In 1978 Ron Bissell had to resign as Chairman due to his other commitments to the fancy (he was soon to be B.S. President for one year) but agreed to change places with Colin Shead, the Vice-Chairman, who had formed a breeding partnership with Mike Clements.  Colin worked hard as Chairman and together with Ghalib established the C.B.C. on a sound footing.  But, in 1982, he had to leave the fancy for health reasons but, by that time, Ron Bissell was in a better position to resume being Chairman.  Just prior to that, Alan Fullilove, who had been Assistant Secretary for sixteen years, retired from the fancy and was made a Life-Member for his long service.  In January 1979 Ghalib had to sell all his birds but stayed active within the Club until he resumed bird keeping again in November 1982.

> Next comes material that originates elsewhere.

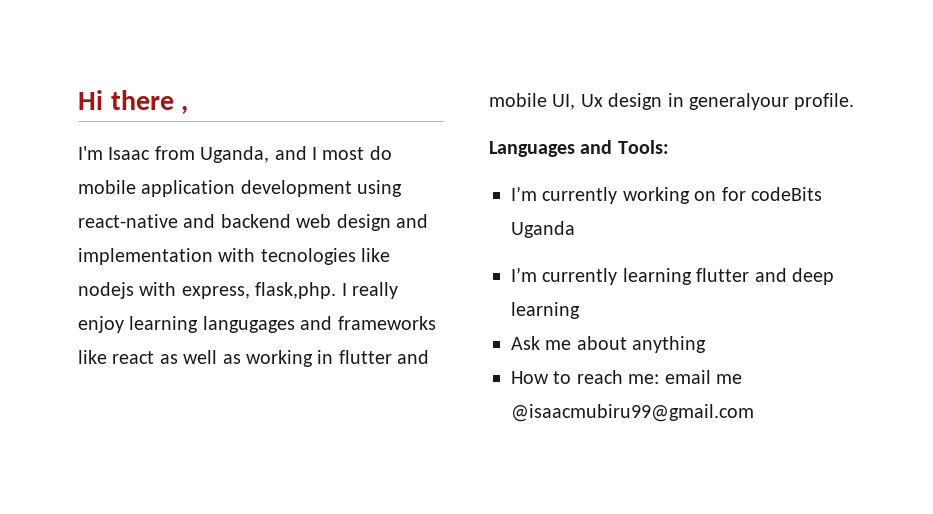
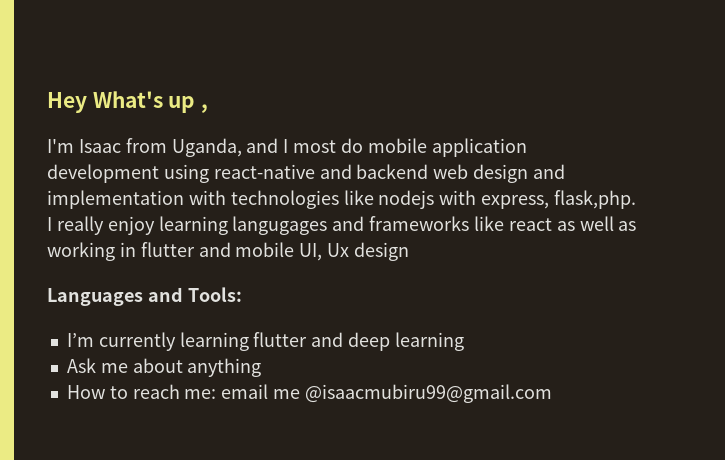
[78,90,174,110] Hi there -> [47,91,196,113] Hey What's up
[260,248,356,265] tecnologies -> [230,190,339,209] technologies
[667,93,855,110] in generalyour profile. -> (410, 251) none
[511,186,822,204] [511,221,575,238] // I’m currently working on for codeBits Uganda -> (242, 294) none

In 1984 Tony Flint stepped down from the Treasurer's post and this post was filled by Dave Carter. But only 18 months in the post he was sacked at a special Committee Meeting held in November 1985 at the B.S. Club Show due to financial reasons.  Also at that meeting Ghalib Al-Nasser announced his wish to retire from the post of General Secretary/Publicity Officer after 10 years in the post.

Three new officers were elected at the 1986 AGM, namely Ghalib Al-Nasser as Chairman, Joan Nicholls as Secretary and Grant Findlay as Treasurer.  Both Ghalib and Grant are still in their respective positions.  1987 was the Silver Jubilee Year of the Club and a luncheon celebration was held in July at Leicester where many members attended.  Joan Nicholls donated a "Presidential Chain of Office" which the Club had never had and this was presented to the President Cyril Rogers at that special lunch.

For health reasons Joan resigned from her office soon after and she was succeeded by Richard & Shirley Risebrow as joint Secretaries.  David Nicholls was succeeded by Steve Thomas as editor at the 1988 AGM and he was followed by Mike Clements in 1990 with Donald Bruton as his Assistant.  Mike Berry took the editorship in 1995.  One more change to occur in 1993 was when Richard & Shirley Risebrow were succeeded by Chris Hawkins as the 10th General Secretary of the Club.

At the 1993 A.G.M. Ghalib Al-Nasser was made President; only the second after Cyril Rogers who had held the post since 1962.  The Club suffered the sad loss of Cyril Rogers on 27th July 1993 at the age of 85 years.  The C.B.C. donated a trophy to the B.S. Club Show in his memory for Best Crest Young Bird.

Ghalib Al-Nasser gave a year's notice at the 1995 AGM that he wished to retire from the Chairmanship and President at the 1996 AGM making him the longest serving officer the Club had ever had with 10 years as Secretary and a further 10 years as Chairman.